History of Environment and Globalisation in Asia and Africa

Course Code:
15PHIH023
Status:
Course Not Running 2014/2015
Unit value:
0.5
Year of study:
Year 1 or Year 2
Taught in:
Term 2

The term Environment (or Environmental History) is being conceptualised as the relationship between landscape (and seascape), culture and society in the past from the early modern to the modern period. This would largely exclude studies of material environmental history from a natural science perspective (although the availability of such courses in other institutions in London University which could be taken relating to the material/physical environment will be flagged to students). The focus would, therefore, be on cultural and intellectual histories of the environment, the cultural and historical shaping and meanings of land/seascapes, and political histories of the environment, to include resource extraction and management, security and conflict, regulation and control. This will be related through the concept of Globalization to the economic, technological, socio cultural and political flows of ideas that have produced forces of global integration. Weeks 11 and 12 will be devoted to two workshops, which will replace regular teaching to run for a full morning (or extended to a full day if numbers of students reach the maximum). Week 11 will be a workshop in which students will make presentations, followed by group discussion, on a piece of research they are currently developing for submission as a piece of written work. This will provide students with a greater opportunity to explore the processual aspects of developing research questions. In week 12, a workshop will be held to consider critically the role that historical research has in the policy making process. This will draw on Dr Sadan’s training in Policy and Academic Research conducted with the British Academy and the National School of Government, and may include a visit to a policy making organisation/institution and/or guest speakers from such bodies.

Objectives and learning outcomes of the course

At the end of the course, a student should be able to demonstrate …

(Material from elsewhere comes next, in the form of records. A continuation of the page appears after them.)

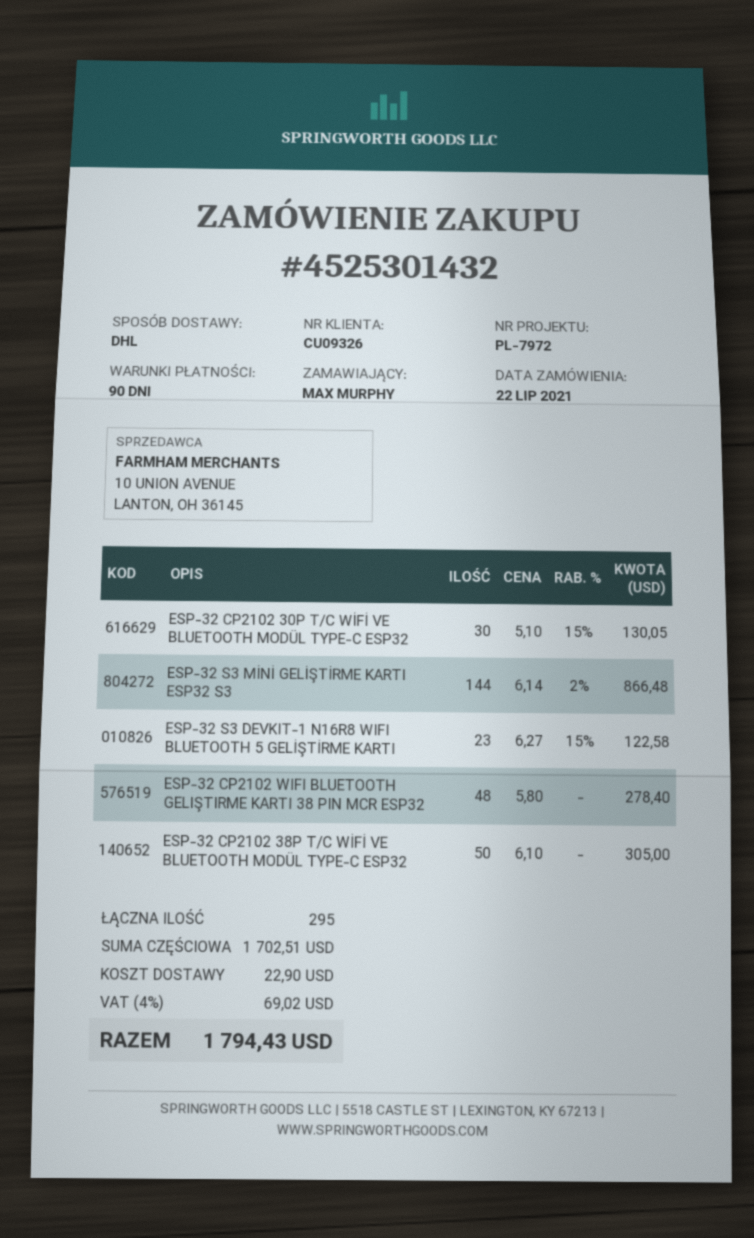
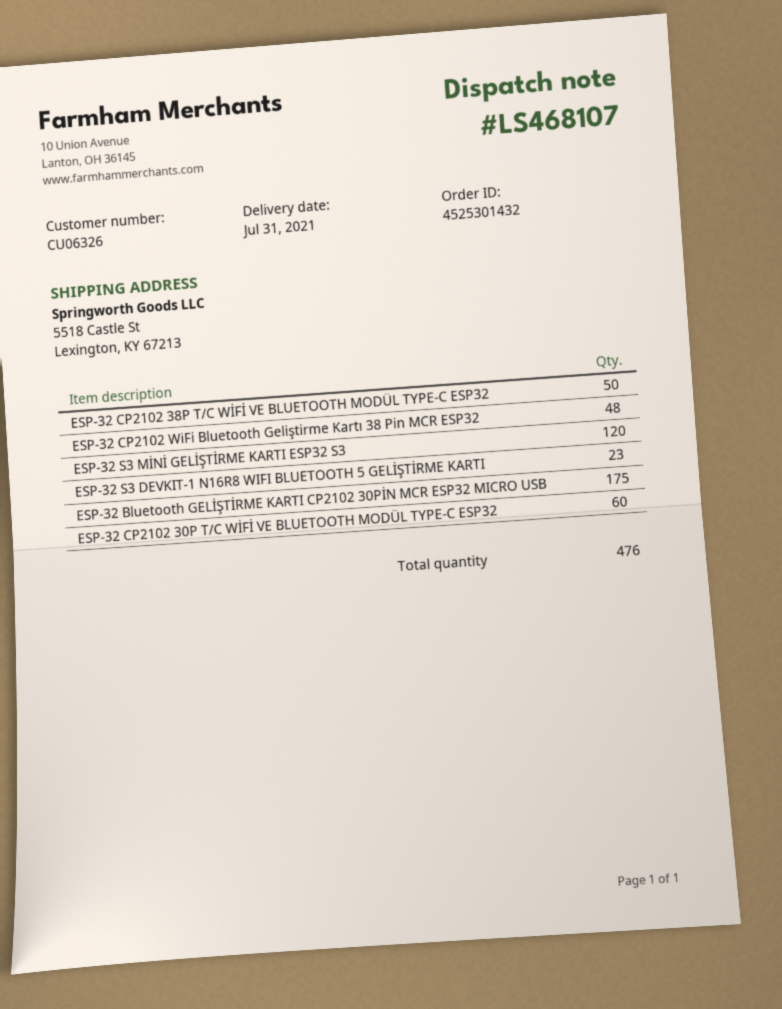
customer number: CU09326 -> CU06326
ESP-32 CP2102 30P T/C WİFİ VE BLUETOOTH MODÜL TYPE-C ESP32: 30 -> 60
ESP-32 S3 MİNİ GELİŞTİRME KARTI ESP32 S3: 144 -> 120
ESP-32 Bluetooth GELİŞTİRME KARTI CP2102 30PİN MCR ESP32 MICRO USB: none -> 175
total quantity: 295 -> 476

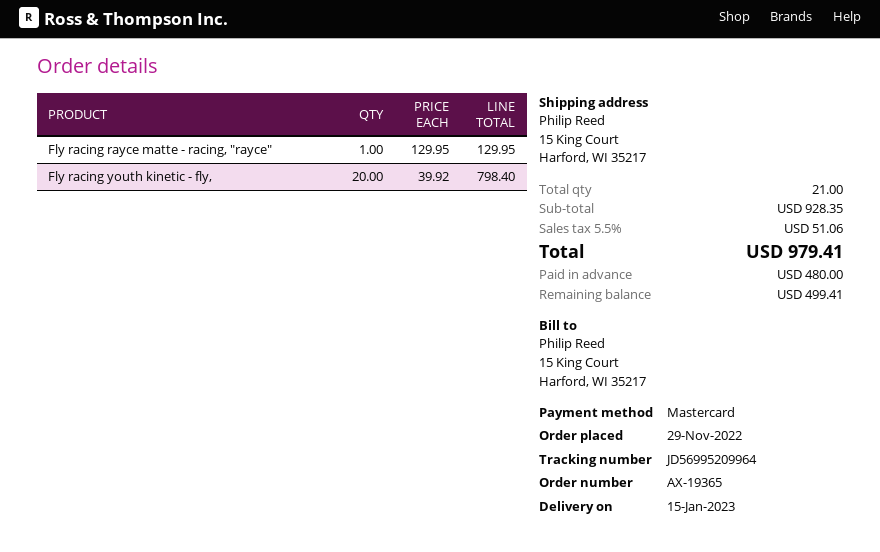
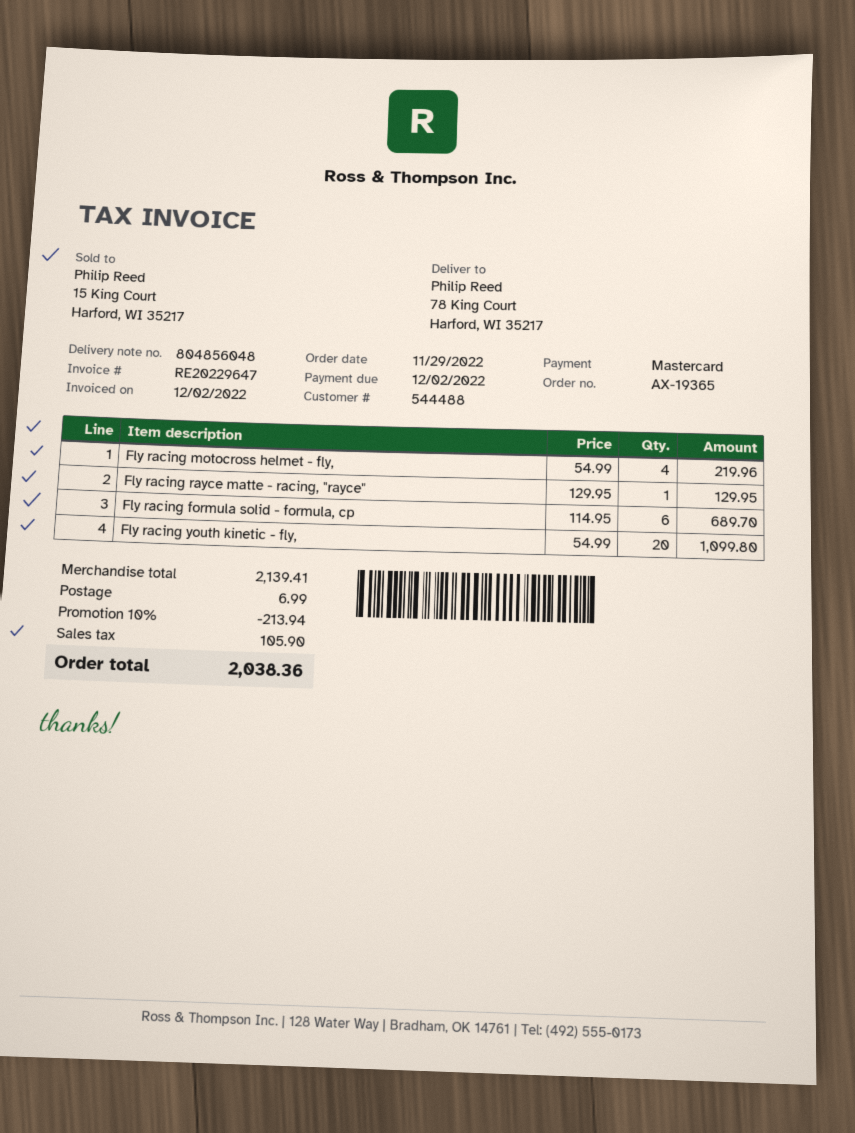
ship to: 15 King Court, Harford, WI 35217 -> 78 King Court, Harford, WI 35217
Fly racing youth kinetic - fly,: 20 x 39.92 = 798.40 -> 20 x 54.99 = 1099.80
Fly racing motocross helmet - fly,: none -> 4 x 54.99 = 219.96
Fly racing formula solid - formula, cp: none -> 6 x 114.95 = 689.70
subtotal: 928.35 -> 2139.41
discount: none -> 10% = 213.94
shipping: none -> 6.99
tax: 51.06 -> 105.90
total: 979.41 -> 2038.36

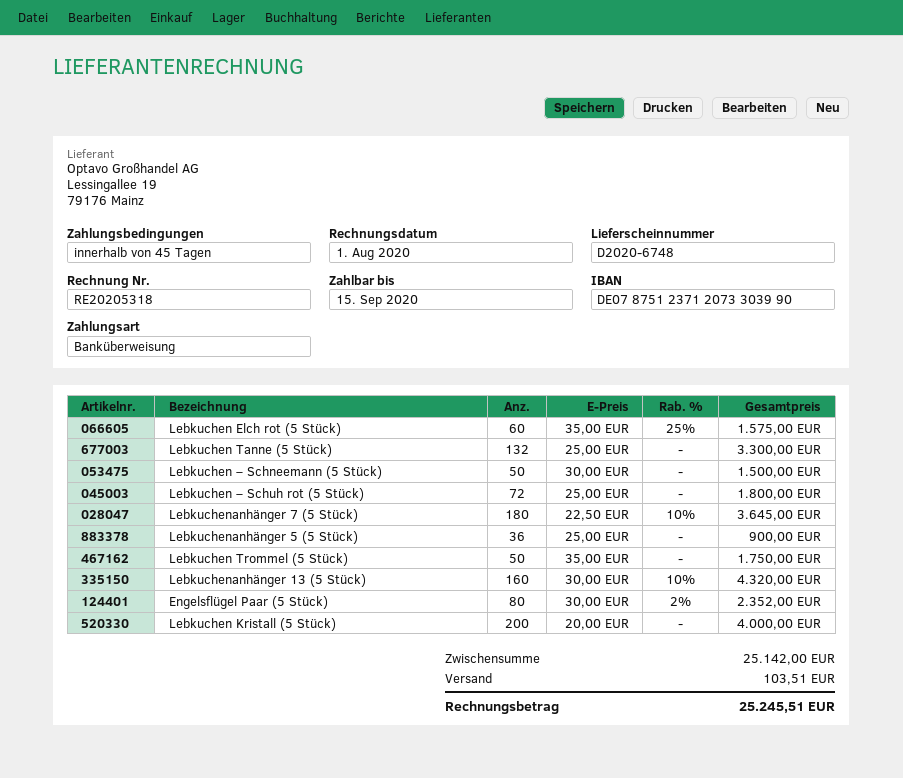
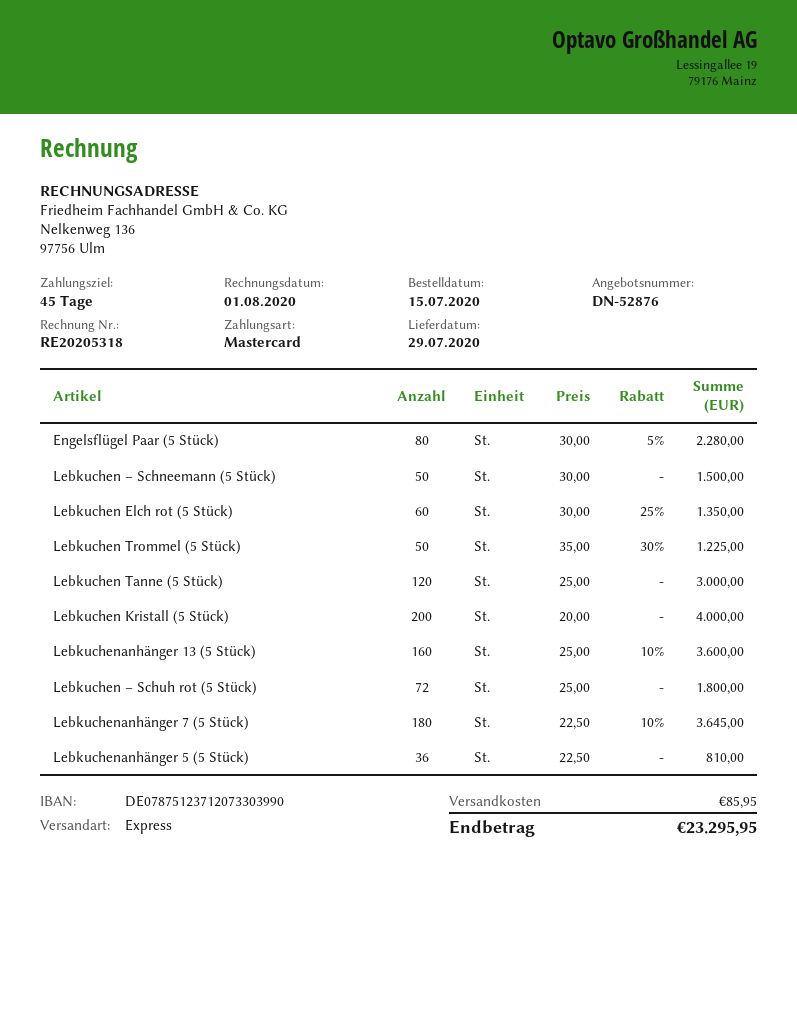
payment method: bank transfer -> Mastercard
Lebkuchen Elch rot (5 Stück): 60 x 35.00 - 25% = 1575.00 -> 60 x 30.00 - 25% = 1350.00
Lebkuchen Tanne (5 Stück): 132 x 25.00 = 3300.00 -> 120 x 25.00 = 3000.00
Lebkuchenanhänger 5 (5 Stück): 36 x 25.00 = 900.00 -> 36 x 22.50 = 810.00
Lebkuchen Trommel (5 Stück): 50 x 35.00 = 1750.00 -> 50 x 35.00 - 30% = 1225.00
Lebkuchenanhänger 13 (5 Stück): 160 x 30.00 - 10% = 4320.00 -> 160 x 25.00 - 10% = 3600.00
Engelsflügel Paar (5 Stück): 80 x 30.00 - 2% = 2352.00 -> 80 x 30.00 - 5% = 2280.00
shipping: 103.51 -> 85.95
total: 25245.51 -> 23295.95

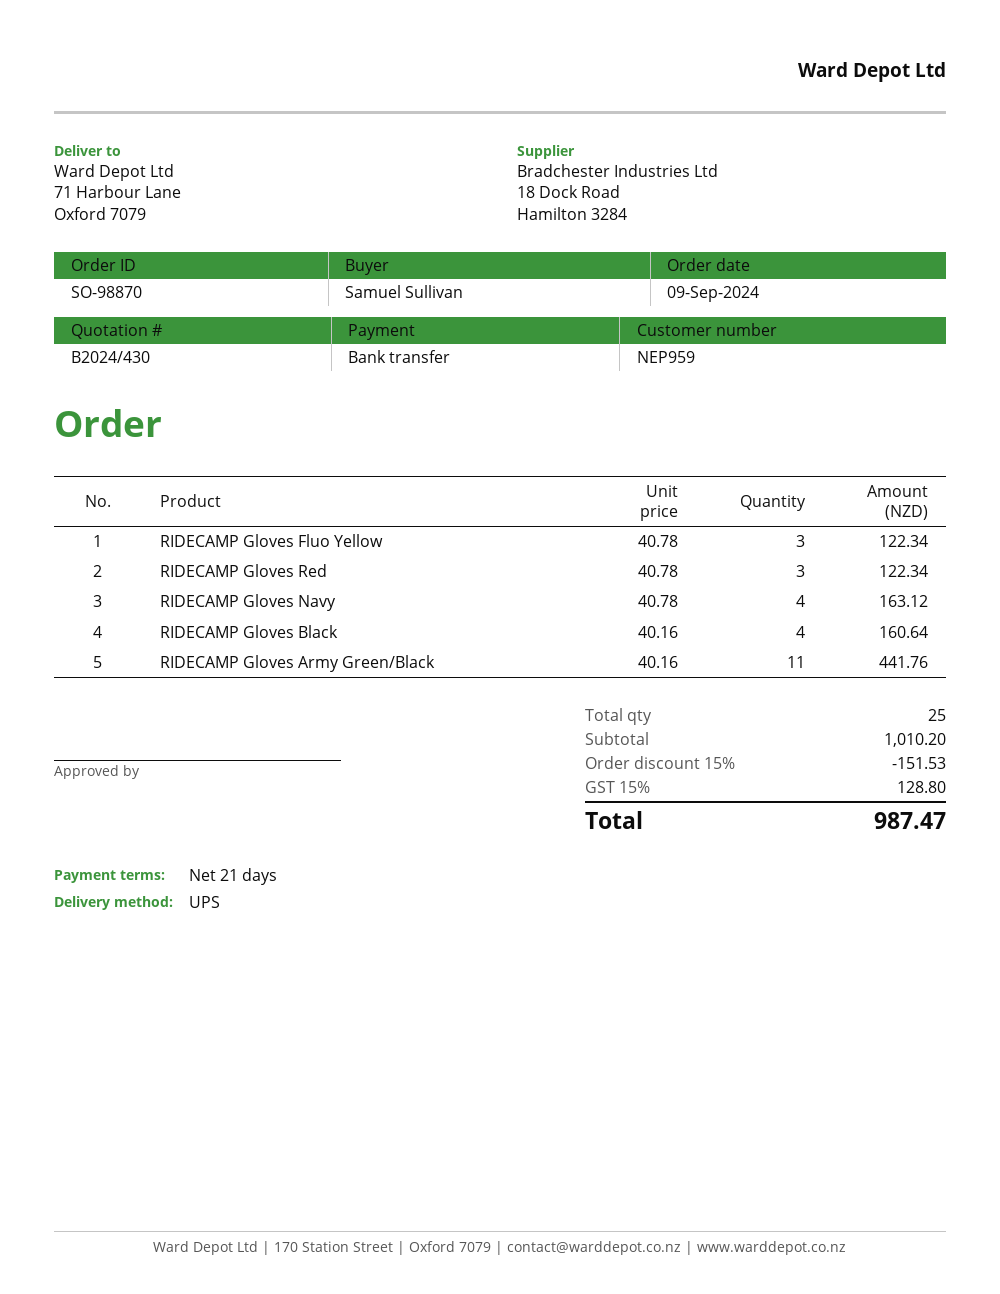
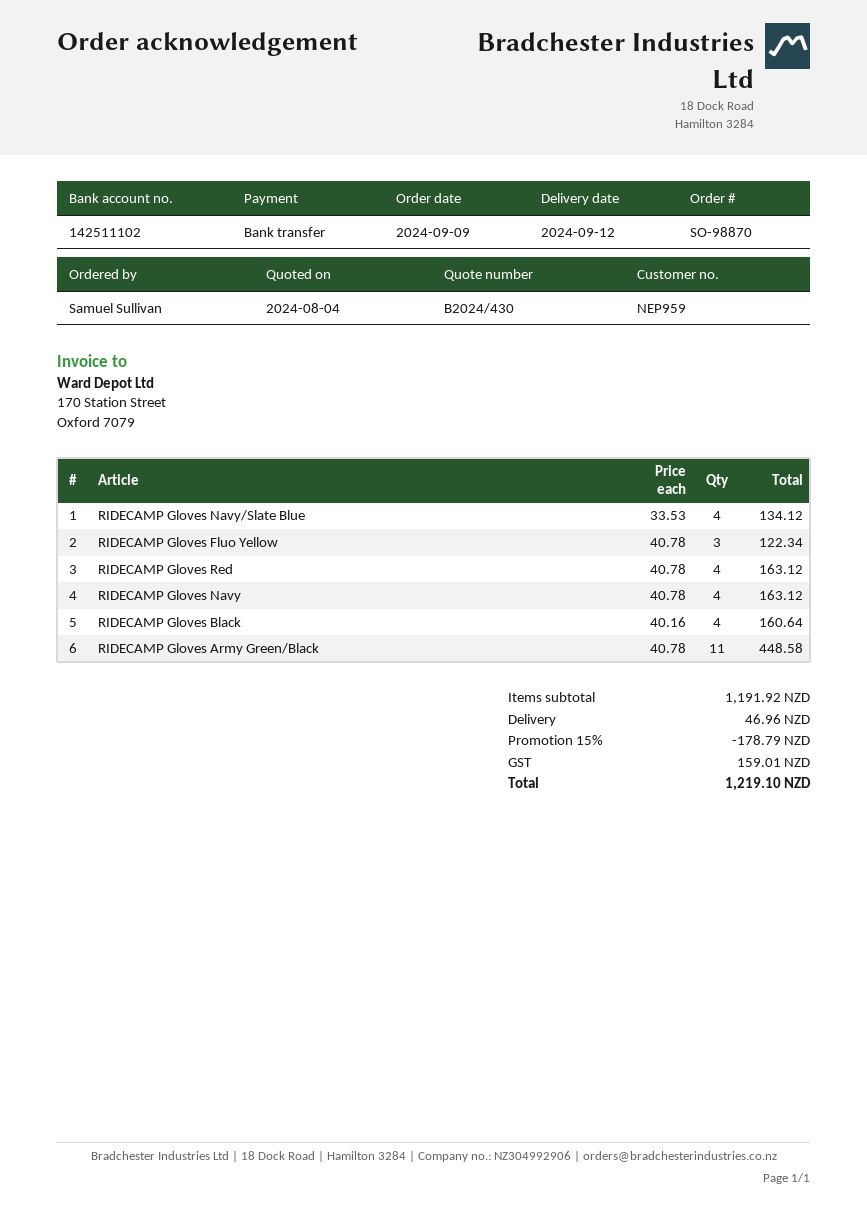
RIDECAMP Gloves Red: 3 x 40.78 = 122.34 -> 4 x 40.78 = 163.12
RIDECAMP Gloves Army Green/Black: 11 x 40.16 = 441.76 -> 11 x 40.78 = 448.58
RIDECAMP Gloves Navy/Slate Blue: none -> 4 x 33.53 = 134.12
subtotal: 1010.20 -> 1191.92
discount: 15% = 151.53 -> 15% = 178.79
shipping: none -> 46.96
tax: 128.80 -> 159.01
total: 987.47 -> 1219.10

  • understanding of how the sub-discipline of Environmental History emerged and has evolved over time;
  • that he/she is able to critically assess the notion of ‘Environmental History’ as an explanatory framework, and to evaluate the strengths and weaknesses of environmental models of human societies and their transformations in Asia and Africa;
  • that he/she is able to critically assess the notion of ‘Globalization’ as an explanatory framework, and to evaluate the strengths and weaknesses of this term to explain political, economic and socio-cultural transformations in Asia and Africa;
  • understanding of the historical debates concerning globalisation and environmental history as they impact on the historical study of Asia and Africa;
  • understanding of the intersections between environmental history and globalisation, and the ability to relate these to themes of social, political, cultural and economic transformation in Asia and Africa from the early modern period onwards;
  • understanding of the key issues in contemporary discourse on environmental change and its impact on human societies in Asia and Africa, and the ability to evaluate and contextualise these historically;
  • the ability to evaluate primary and secondary source material and engage in historical debate as a result;
  • awareness of relevant inter-disciplinary models to discuss the issues raised by the course and be able to relate those to historical contexts;
  • understanding of the ways in which historical studies on environmental change and globalisation may relate to policy issues;
  • the ability to formulate, address and critically assess historical and historiographical questions  arising from a corpus of literature;
  • understanding of the process of research activity and the ways in which participation in an academic community contributes to the extension of individual learning and learning by acquisition;
  • understanding of some of the methods, practices and issues in environmental and globalisation history;
  • that he/she has developed a range of skills relevant to focused discussion, analysis, writing, and presentation of research results.

Workload

12 weeks, with two hours of seminars per week.

Scope and syllabus

A broad thematic structure for the module would be as follows :

  1. Approaches to Environmental History: the emergence of a field and its multi-disciplinary orientations
  2. Imagining the Shape of the World: From early cartography to Google Earth
  3. Landscapes and Seascapes: Historiographical Approaches to Environment
  4. Borderlands
  5. Environment and conflict
  6. The politics of resource control and extraction
  7. Water, famine and security
  8. Urbanisation
  9. Routes, flows and the friction of distance
  10. Livelihood security at times of global crisis
  11. Workshop with student presentations
  12. Workshop on understanding policy making and the role of historical research

Method of assessment

2 x Essays (80%), Presentation (10%) and Participatory Learning (10%)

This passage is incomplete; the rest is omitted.